_WHAT YOU SHOULD DO_. Omit all pictures. Reproduce exactly the lines from the first line of the records below through the line with "- 2) 'Piece': The".

(DATA TO USE)

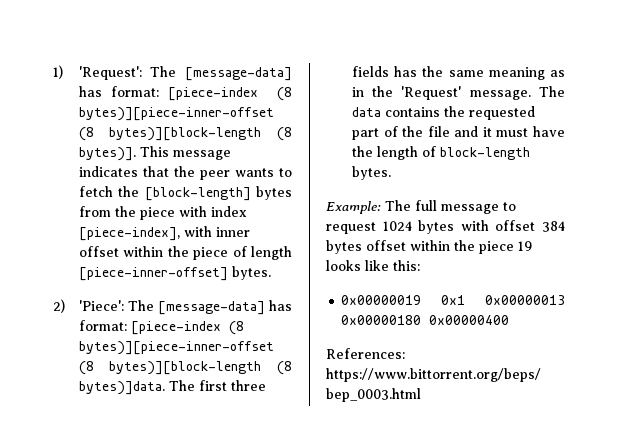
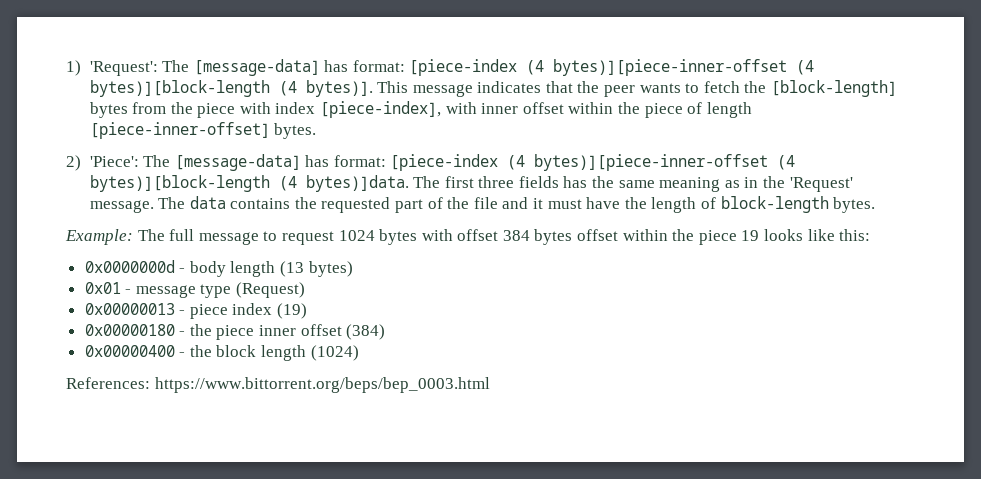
- 1) 'Request': The [message-data] has format: [piece-index (8 bytes)][piece-inner-offset (8 bytes)][block-length (8 bytes)].
+ 1) 'Request': The [message-data] has format: [piece-index (4 bytes)][piece-inner-offset (4 bytes)][block-length (4 bytes)].
- 2) 'Piece': The [message-data] has format: [piece-index (8 bytes)][piece-inner-offset (8 bytes)][block-length (8 bytes)]data.
+ 2) 'Piece': The [message-data] has format: [piece-index (4 bytes)][piece-inner-offset (4 bytes)][block-length (4 bytes)]data.
- 0x00000019 0x1 0x00000013 0x00000180 0x00000400
+ 0x0000000d - body length (13 bytes)
+ 0x01 - message type (Request)
+ 0x00000013 - piece index (19)
+ 0x00000180 - the piece inner offset (384)
+ 0x00000400 - the block length (1024)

(End DATA TO USE)

_RESPONSE FOR THIS EXERCISE_.
- 1) 'Request': The [message-data] has format: [piece-index (8 bytes)][piece-inner-offset (8 bytes)][block-length (8 bytes)].
+ 1) 'Request': The [message-data] has format: [piece-index (4 bytes)][piece-inner-offset (4 bytes)][block-length (4 bytes)].
- 2) 'Piece': The [message-data] has format: [piece-index (8 bytes)][piece-inner-offset (8 bytes)][block-length (8 bytes)]data.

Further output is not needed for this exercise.